Variant outfits and lack thereof over at Patreon, as well as the semi-usual bonus incentive related comic.
.
Double res version will be posted over at Patreon. Feel free to contribute as much as you like.
Now, that’s a spicy spit-take gag.
Not sure to diffuse that situation without making it worse.
Milk, and lots of it
I suppose a dilution, as a kind of diffusion, is nonetheless a solution, for this sort of effusion, though it may cause confusion, that requires absolution, from the institution, of our heroes’ collusion.
What a profusion of nouns
Milk doesn’t work for curing hot sauce burning. You need lemonade or something else acidic to counter the capsaicin oils. Milk does help with the inevitable heartburn, however. If you don’t mind the gas
My experience has taught me that sugar is good at combating “omfg mouth fire halp” effects.
Learned that as a kid, back in the 80’s from Martin Yan.
I’m a bit of a spice-eating maniac but I have friends who are definitely not, and we found something that lets them sometime try the food I eat and they don’t… well.. die from it. Apparently poprocks (the candy) used right after eating spicy foods) can quickly get rid of the pain, at least for the mouth. I have no idea why.
Since pop rocks are mostly sugar then I guess that might be at least partially the reason.
Flood the whole cabin in buttermilk. Only way to be sure.
“I understood that reference.”
– Steve Rogers
Propulsion diffusion an illusion! Metal Corrosion causes plane decommission for flask’s final destination.
After reading this, all I feel is confusion. :)

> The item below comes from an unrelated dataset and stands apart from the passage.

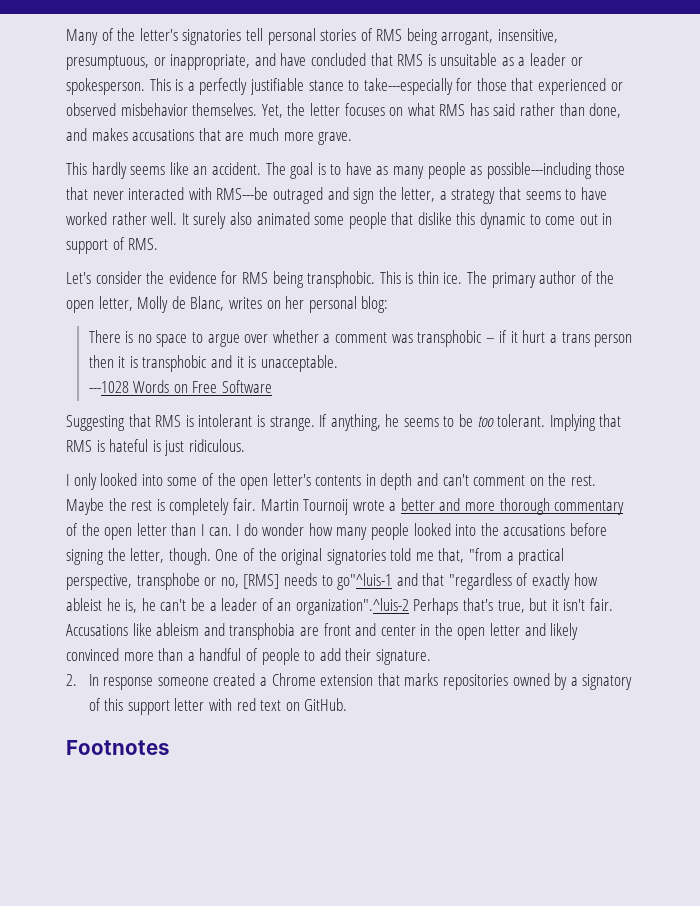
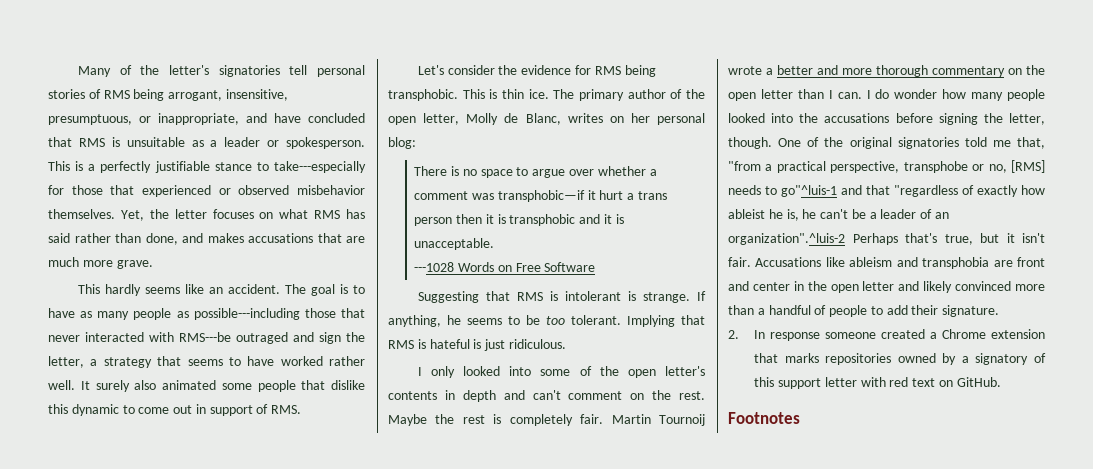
[417,330,508,347] transphobic – if -> [497,190,585,202] transphobic—if
[66,523,78,536] of -> [1008,68,1022,75] on

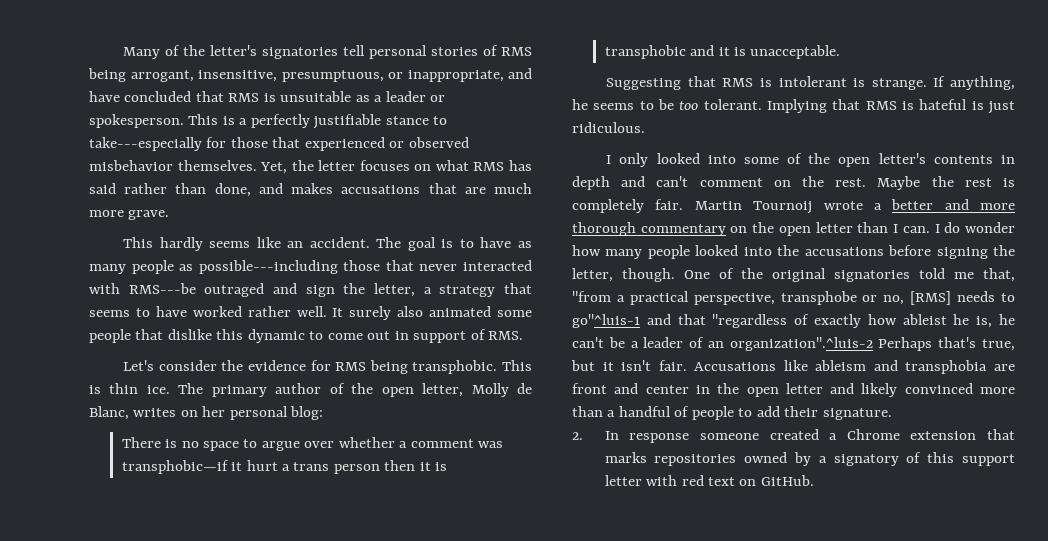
[414,262,596,272] // ---1028 Words on Free Software -> (841, 52) none
[728,412,800,424] // Footnotes -> (814, 480) none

As far as I know, you’re not allowed to carry liquids onto a plane anymore, so this is suspicious to start with. Anvil should of known better, Sydney isn’t known to drink anything else!
From what I understand, you can bring up to 3.4 ounces of liquid in a sealed container on a plane. that can be anything from water to soda to cream to breast milk to custard, as long as it isn’t flammable. Liquids are defined as “anything that forms to fill the container by itself”. Hot sauce would fit that description.
I think that it clearly is flammable though. *Grin*
The real tragedy is how much of it she spilled though…
or possibly a cat.
Underrated comment
That’s a TSA thing, they ain’t in the states so there’s probably different rules.
Also, even in the US, the TSA rules only apply to commercial flights. If you charter a plane or have your own private plane, pretty much anything goes as far as boarding checks or in-cabin rules, the folks running the flight can draw up their own list of rules or make whatever exceptions they want.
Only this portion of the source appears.